§ LISTED RECORDS
---

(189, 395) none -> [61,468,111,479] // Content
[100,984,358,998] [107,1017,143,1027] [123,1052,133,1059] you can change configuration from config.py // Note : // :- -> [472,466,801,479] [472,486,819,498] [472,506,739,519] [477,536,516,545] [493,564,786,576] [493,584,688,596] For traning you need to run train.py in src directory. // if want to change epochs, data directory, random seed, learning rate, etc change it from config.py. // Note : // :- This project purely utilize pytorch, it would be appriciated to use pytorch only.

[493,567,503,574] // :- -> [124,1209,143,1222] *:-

---

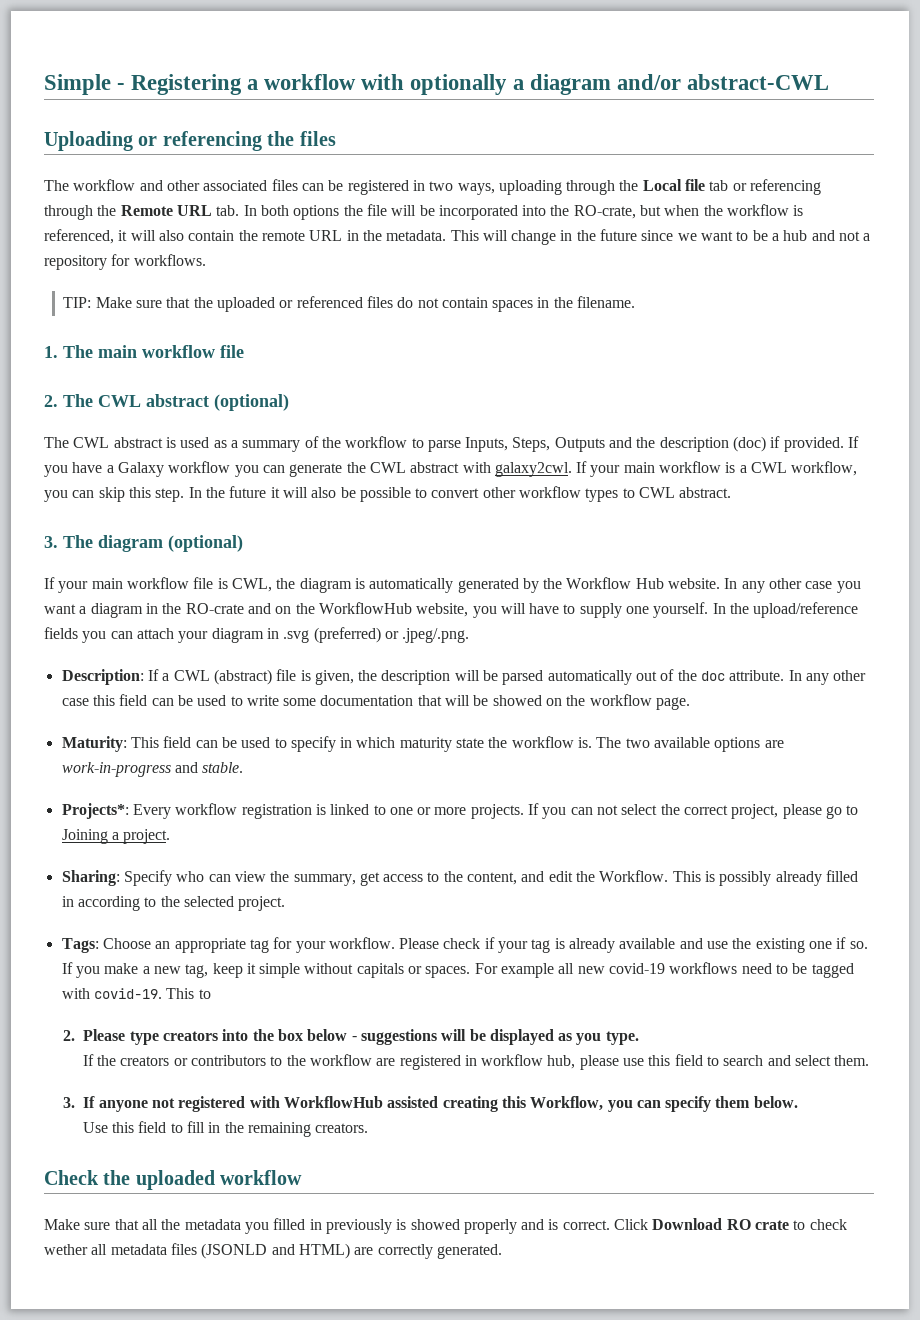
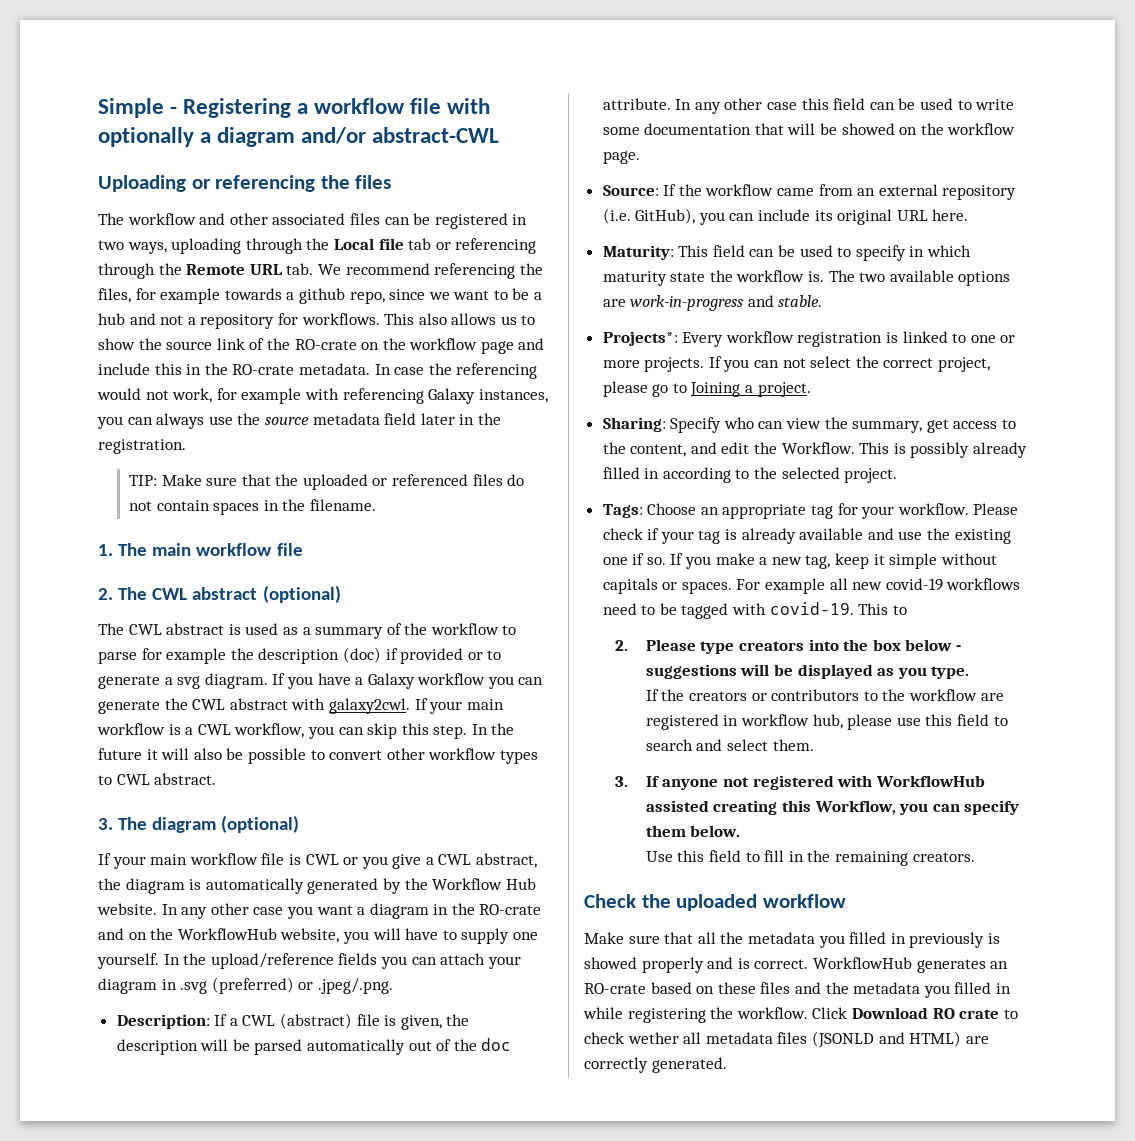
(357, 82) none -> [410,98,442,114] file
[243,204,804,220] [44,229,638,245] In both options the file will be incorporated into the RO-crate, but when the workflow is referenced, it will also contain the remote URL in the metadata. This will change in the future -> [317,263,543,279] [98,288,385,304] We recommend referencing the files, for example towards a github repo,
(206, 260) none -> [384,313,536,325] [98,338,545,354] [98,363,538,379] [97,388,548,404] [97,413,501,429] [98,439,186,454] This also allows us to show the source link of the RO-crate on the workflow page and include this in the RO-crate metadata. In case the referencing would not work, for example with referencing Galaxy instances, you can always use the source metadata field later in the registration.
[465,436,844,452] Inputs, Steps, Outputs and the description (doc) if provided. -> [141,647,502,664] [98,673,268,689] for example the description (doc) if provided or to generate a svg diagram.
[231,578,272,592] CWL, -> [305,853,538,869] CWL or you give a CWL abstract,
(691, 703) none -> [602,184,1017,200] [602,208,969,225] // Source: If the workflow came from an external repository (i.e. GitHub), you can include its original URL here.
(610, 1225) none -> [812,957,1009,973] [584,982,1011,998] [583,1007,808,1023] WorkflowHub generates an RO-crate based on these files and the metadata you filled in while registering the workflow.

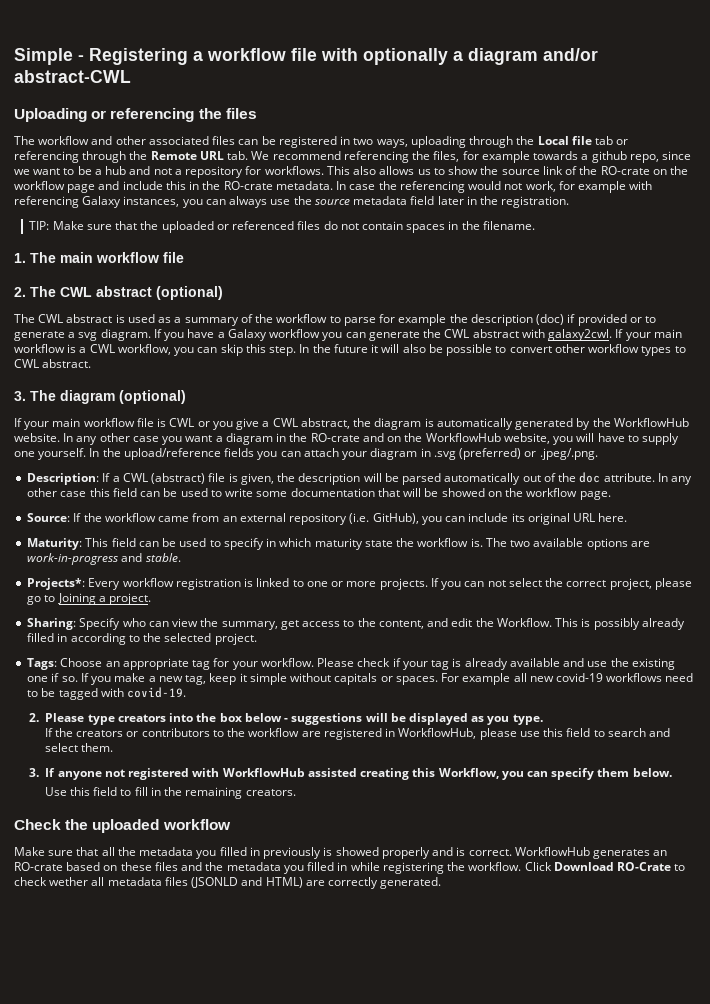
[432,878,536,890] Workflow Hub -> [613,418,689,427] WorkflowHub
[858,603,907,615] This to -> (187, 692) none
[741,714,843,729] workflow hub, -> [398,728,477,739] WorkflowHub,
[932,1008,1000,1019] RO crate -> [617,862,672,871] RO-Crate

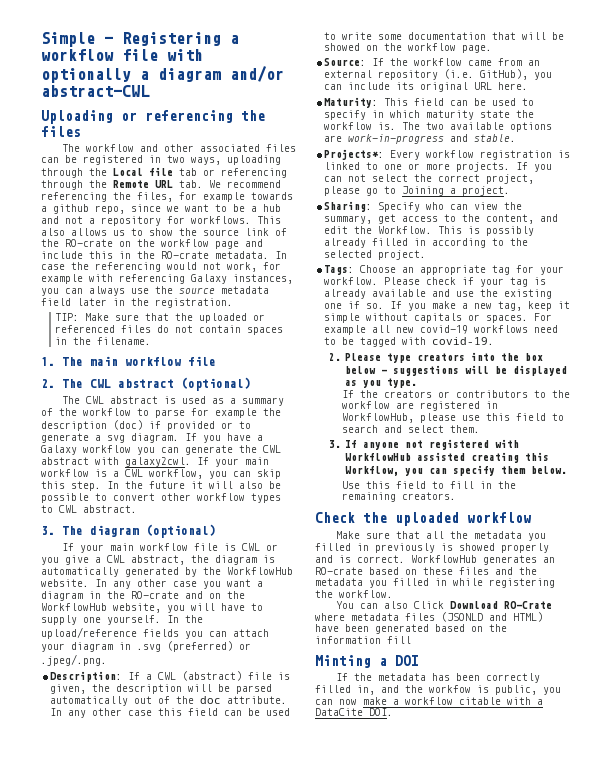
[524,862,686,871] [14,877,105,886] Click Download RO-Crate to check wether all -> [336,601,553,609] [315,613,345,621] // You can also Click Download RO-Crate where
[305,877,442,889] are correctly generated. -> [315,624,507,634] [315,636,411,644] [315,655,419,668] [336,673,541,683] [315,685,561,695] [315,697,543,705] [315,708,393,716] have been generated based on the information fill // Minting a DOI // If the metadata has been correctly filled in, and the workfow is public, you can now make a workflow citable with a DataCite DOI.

---

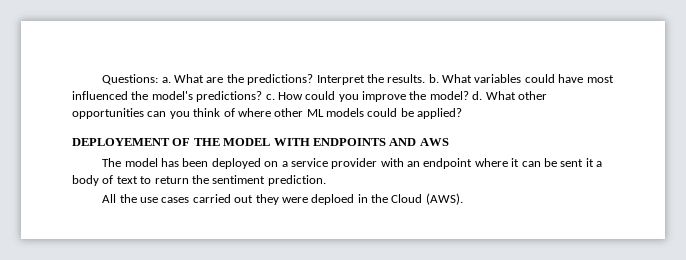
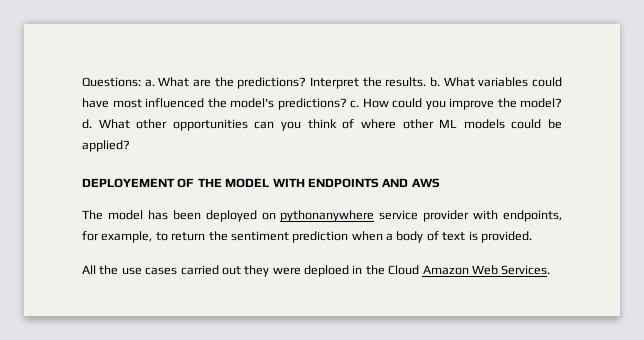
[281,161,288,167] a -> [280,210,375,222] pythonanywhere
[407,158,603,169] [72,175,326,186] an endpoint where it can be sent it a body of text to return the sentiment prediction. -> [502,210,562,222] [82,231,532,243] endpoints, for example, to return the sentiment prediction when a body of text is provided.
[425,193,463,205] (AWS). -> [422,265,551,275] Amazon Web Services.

---

§ WHAT TO DO
Begin at the line above that has "[741,714,843,729] workflow hub, ->" and stop after the line that has "[932,1008,1000,1019] RO crate", copying each line exactly and adding nothing else.

§ TASK OUTPUT
[741,714,843,729] workflow hub, -> [398,728,477,739] WorkflowHub,
[932,1008,1000,1019] RO crate -> [617,862,672,871] RO-Crate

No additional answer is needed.